You might also look at the links in the "Similar Threads" section below the main thread here to see if anything relevant pops up.

I know the automated scheduler has full admin rights

Well... maybe not. Although there IS a "RunAs" option with the Windows automated task scheduler, if you don't use the RunAs option then tasks run as SYSTEM - which, it should be noted, is NOT the same as Administrator. IF the app has an explicit login dialog OR if it attempts to use the user's login name or domain name for validation, that won't happen correctly for the automated run.

The SYSTEM username is always a local-only account (like GUEST, NETWORK SERVICE, and LOCAL SERVICE). It gets more complex, since SYSTEM is treated specially. You can't see SYSTEM in User Manager so cannot reset its password (which it would never use anyway given they way the account IS used.) SYSTEM exists and can be a participant in file certain specific system permissions but you can't work with it like you could with other "normal" accounts. That is why it is hidden - and not intended to be used like a normal user account.

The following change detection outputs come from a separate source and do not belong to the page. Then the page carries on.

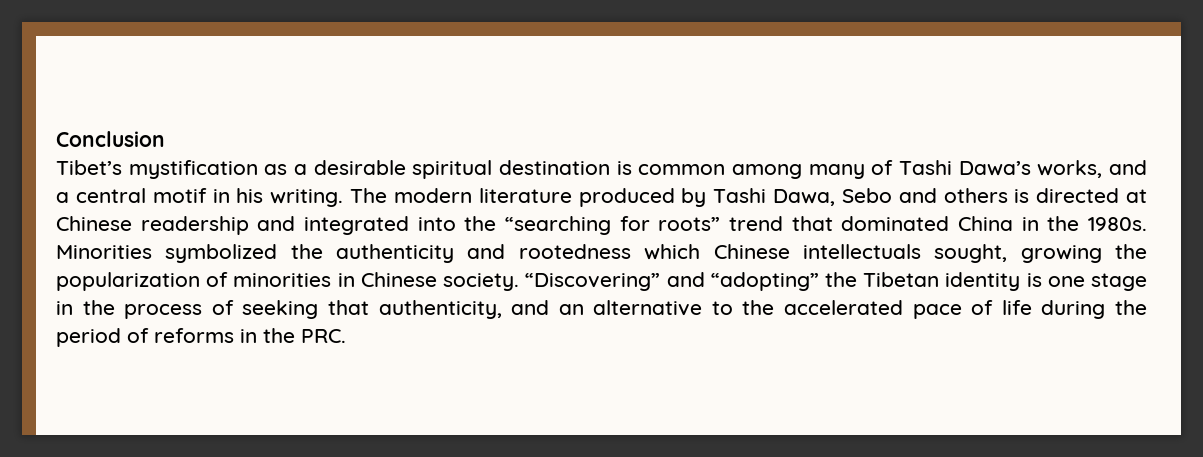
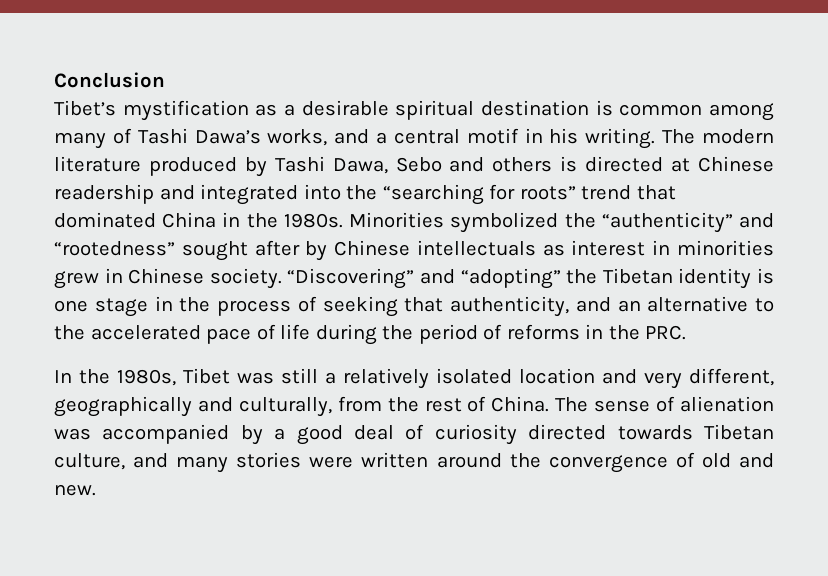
- Minorities symbolized the authenticity and rootedness which Chinese intellectuals sought, growing the popularization of minorities in Chinese society.
+ Minorities symbolized the “authenticity” and “rootedness” sought after by Chinese intellectuals as interest in minorities grew in Chinese society.
+ In the 1980s, Tibet was still a relatively isolated location and very different, geographically and culturally, from the rest of China. The sense of alienation was accompanied by a good deal of curiosity directed towards Tibetan culture, and many stories were written around the convergence of old and new.

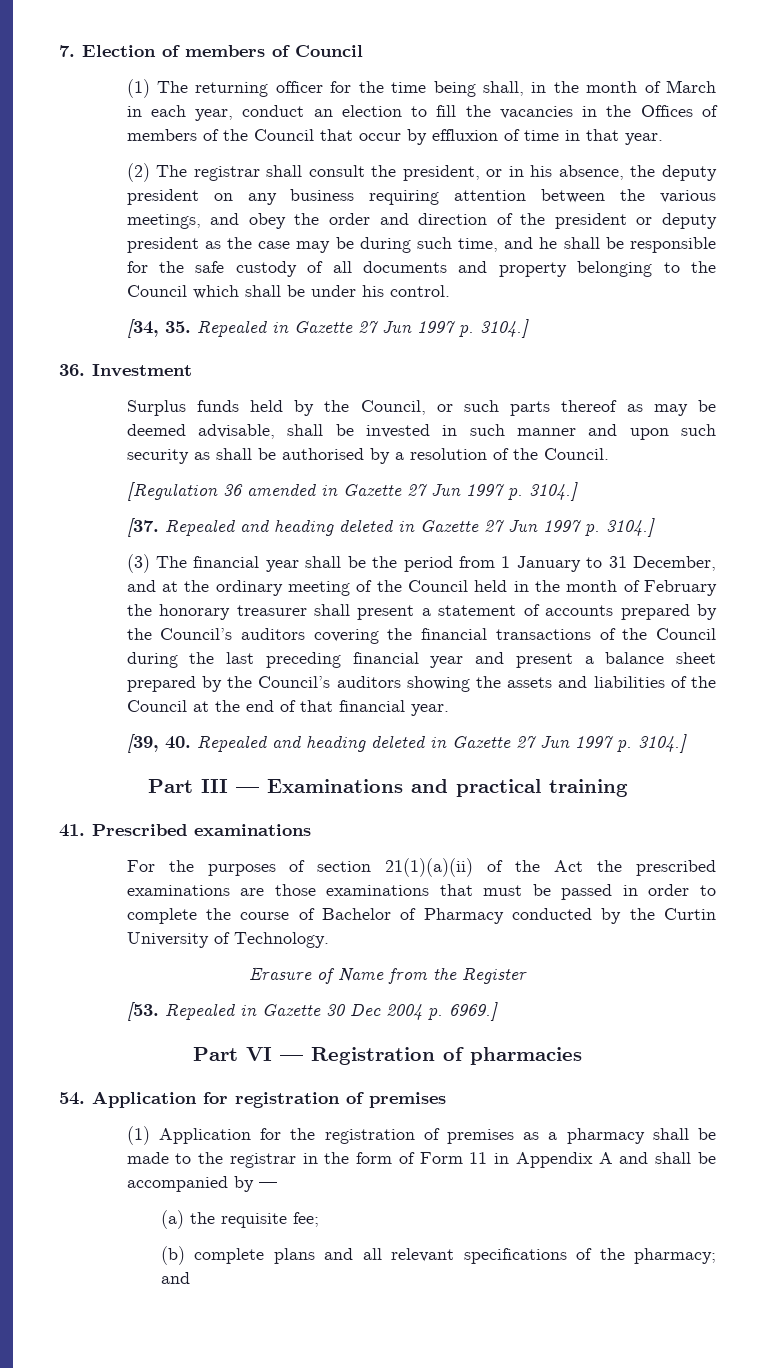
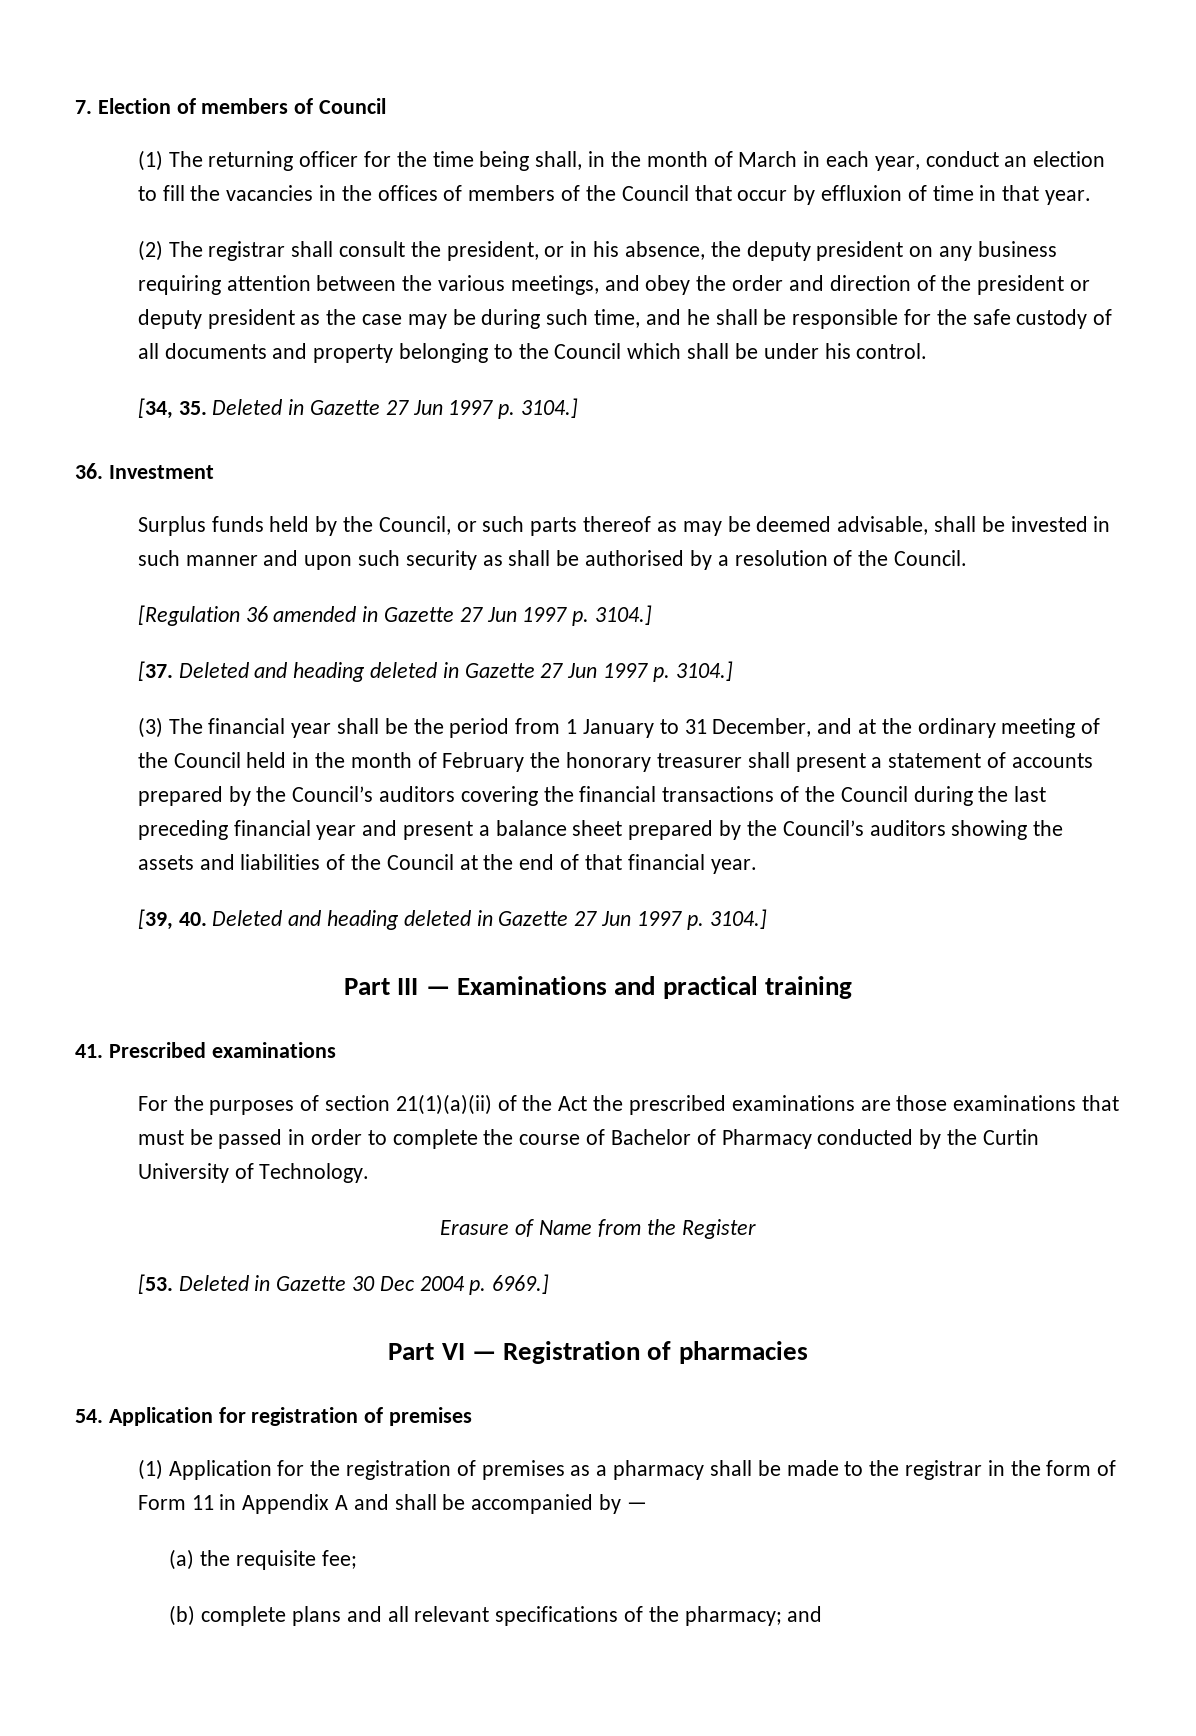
- (1) The returning officer for the time being shall, in the month of March in each year, conduct an election to fill the vacancies in the Offices of members of the Council that occur by effluxion of time in that year.
+ (1) The returning officer for the time being shall, in the month of March in each year, conduct an election to fill the vacancies in the offices of members of the Council that occur by effluxion of time in that year.
- [34, 35. Repealed in Gazette 27 Jun 1997 p. 3104.]
+ [34, 35. Deleted in Gazette 27 Jun 1997 p. 3104.]
- [37. Repealed and heading deleted in Gazette 27 Jun 1997 p. 3104.]
+ [37. Deleted and heading deleted in Gazette 27 Jun 1997 p. 3104.]
- [39, 40. Repealed and heading deleted in Gazette 27 Jun 1997 p. 3104.]
+ [39, 40. Deleted and heading deleted in Gazette 27 Jun 1997 p. 3104.]
- [53. Repealed in Gazette 30 Dec 2004 p. 6969.]
+ [53. Deleted in Gazette 30 Dec 2004 p. 6969.]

The general rule of thumb is that, if you HAPPEN to run across some usage of account SYSTEM, do NOT - under ANY circumstances - try to alter what system can do in that situation. Don't muck with permissions, privileges, quotas, etc. belonging to SYSTEM. It is the way it is for a reason. And that reason means don't trust it to run YOUR app correctly via a Windows scheduler. SYSTEM is not a normal user.